Task objective -> Pick out all lines of the entries that include the word "subrow" and copy them.

*** Data supplied Section Begins ***

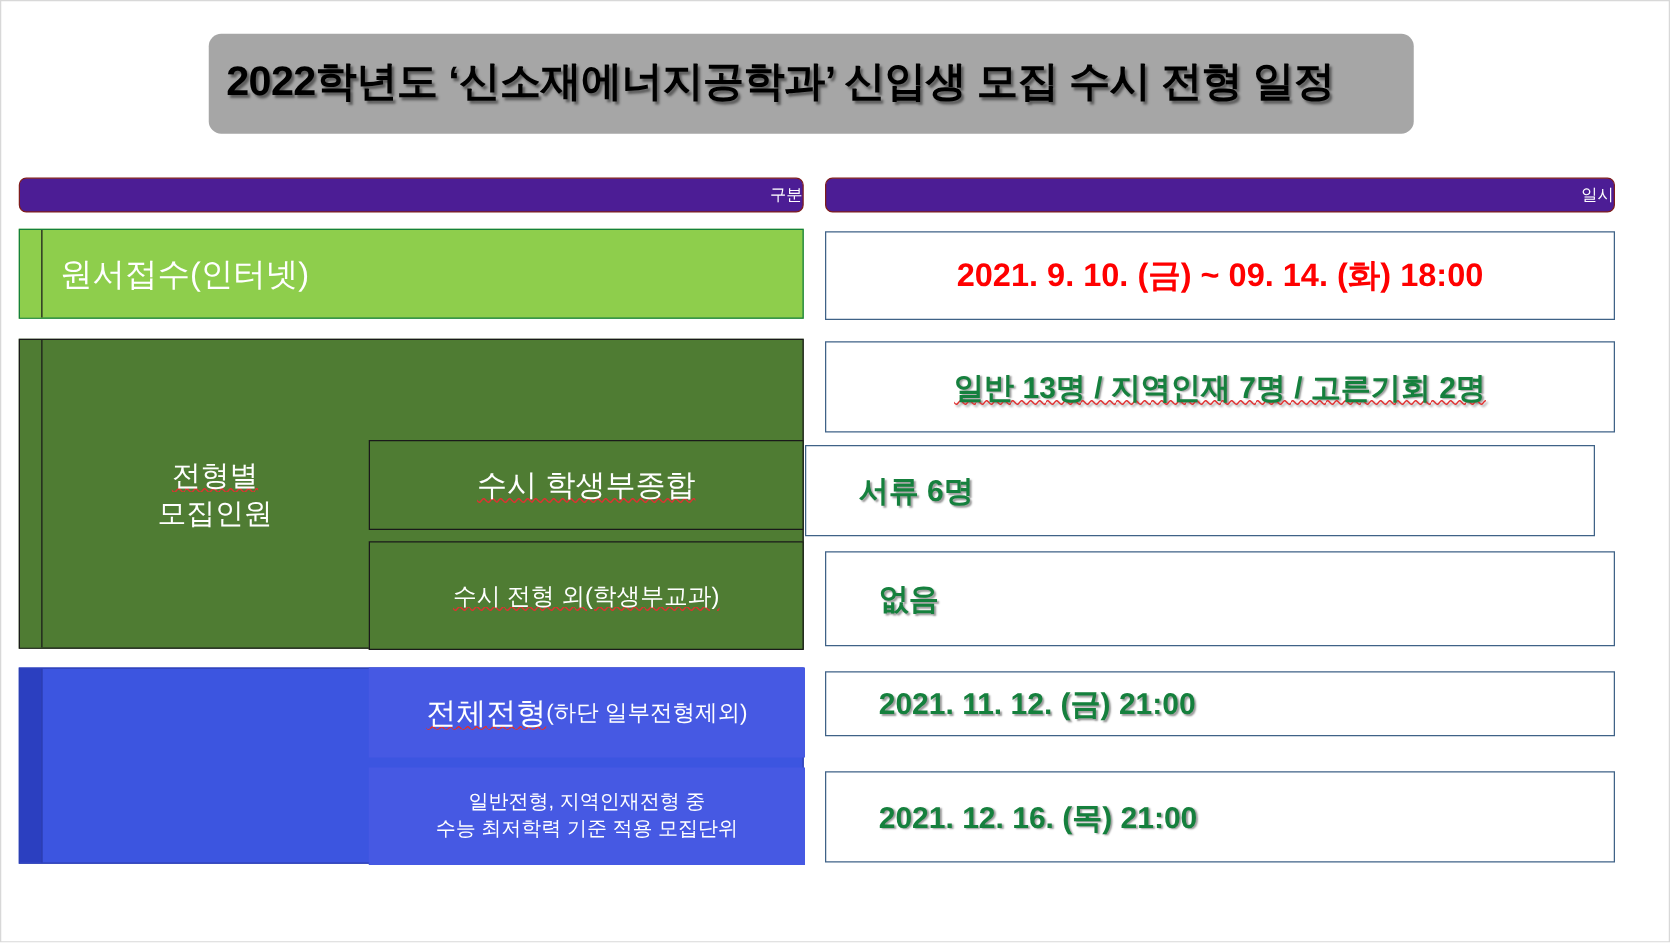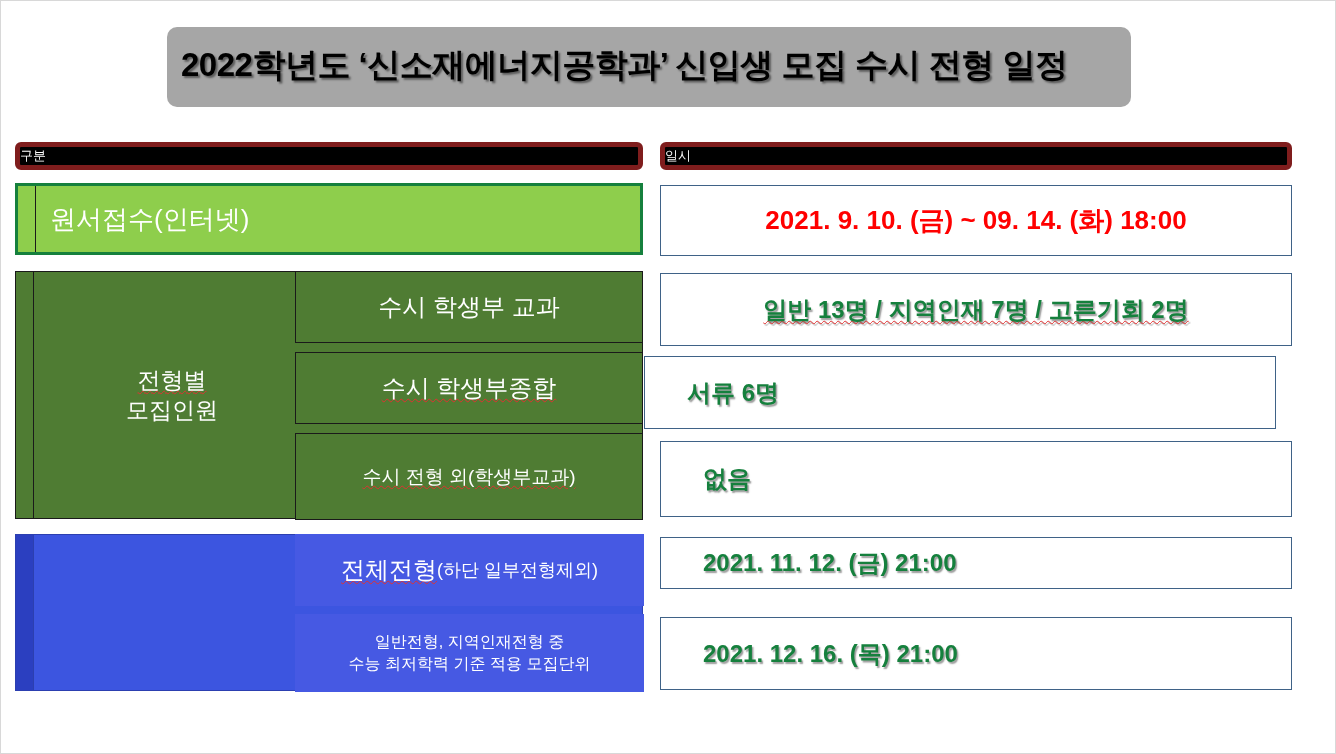--- a/index.html
+++ b/index.html
@@ -46,15 +46,15 @@
   .col-header {
     position: absolute;
     height: 28px;
-    background: #000000;
-    border: 5px solid #7f1d1d;
+    background: #4c1d95;
+    border: 1px solid #7f1d1d;
     border-radius: 6px;
     box-sizing: border-box;
     color: #ffffff;
     font-size: 13px;
     display: flex;
     align-items: center;
-    justify-content: flex-start;
+    justify-content: flex-end;
   }
   #header-left  { left: 14px;  top: 141px; width: 628px; }
   #header-right { left: 659px; top: 141px; width: 632px; }

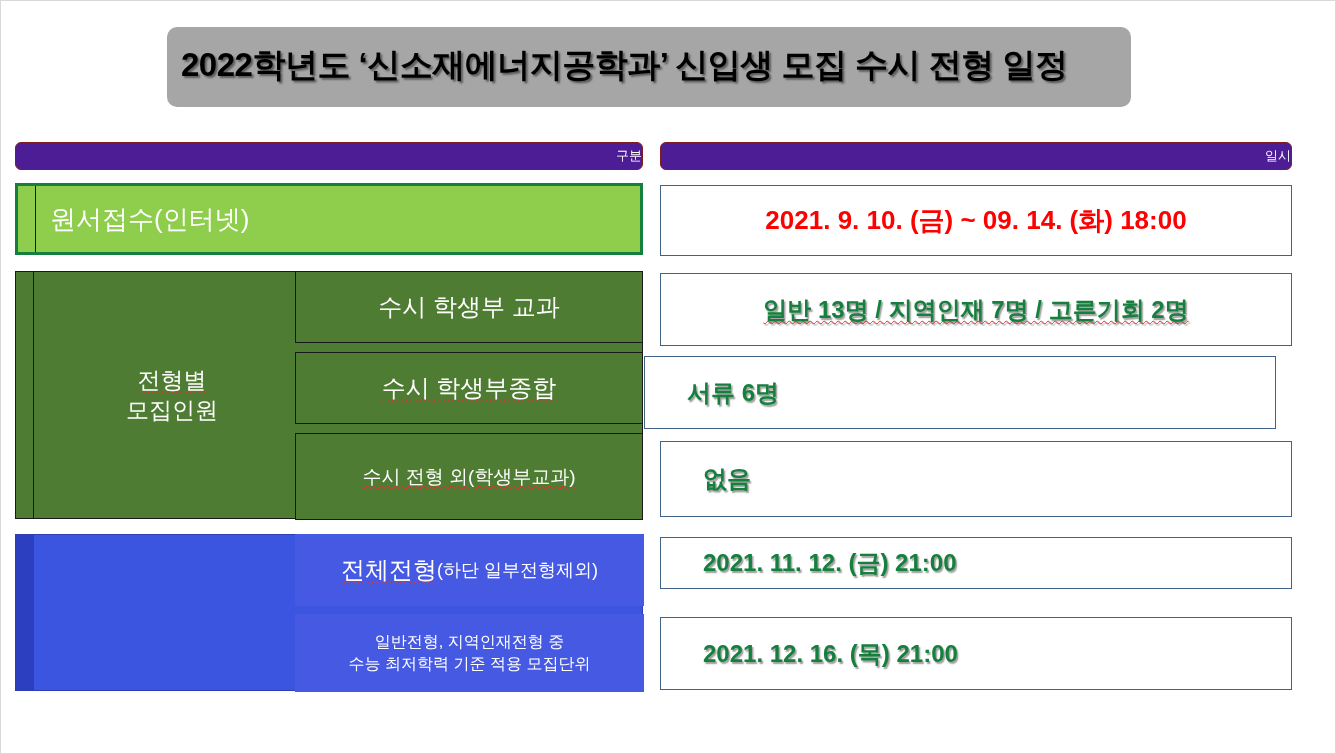--- a/index.html
+++ b/index.html
@@ -77,7 +77,7 @@
   #row1-left {
     left: 14px; top: 182px; width: 628px; height: 72px;
     background: #8ece4c;
-    border: 3px solid #15803d;
+    border: 1px solid #15803d;
   }
   #row1-left .accent-strip { background: #8ece4c; border-right: 1px solid #1a1a1a; }
   #row1-label {

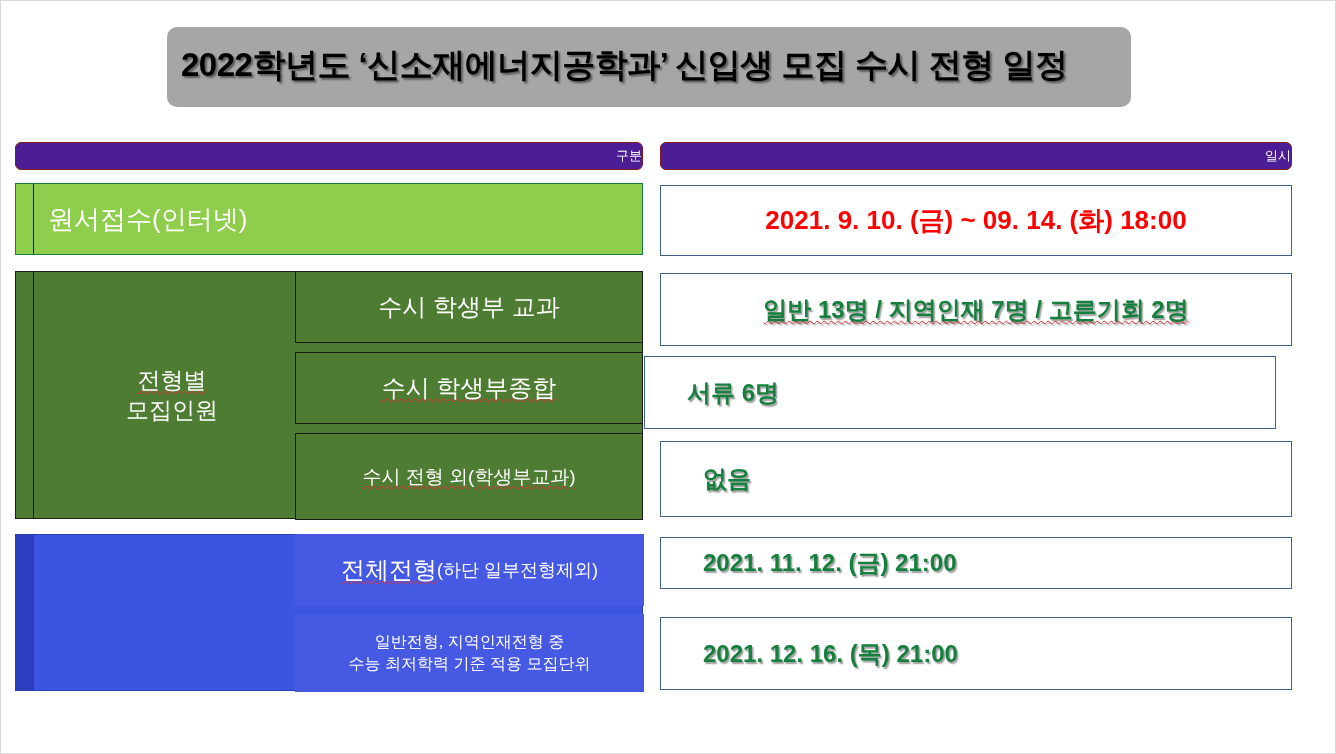--- a/index.html
+++ b/index.html
@@ -225,9 +225,6 @@
       <span class="squiggle">전형별</span>
       <span>모집인원</span>
     </div>
-    <div class="subrow-green" id="sub-g1">
-      <span>수시 학생부 교과</span>
-    </div>
     <div class="subrow-green" id="sub-g2">
       <span class="squiggle">수시 학생부종합</span>
     </div>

*** Data supplied Section Ends ***

Answer to this problem ->
-    <div class="subrow-green" id="sub-g1">
     <div class="subrow-green" id="sub-g2">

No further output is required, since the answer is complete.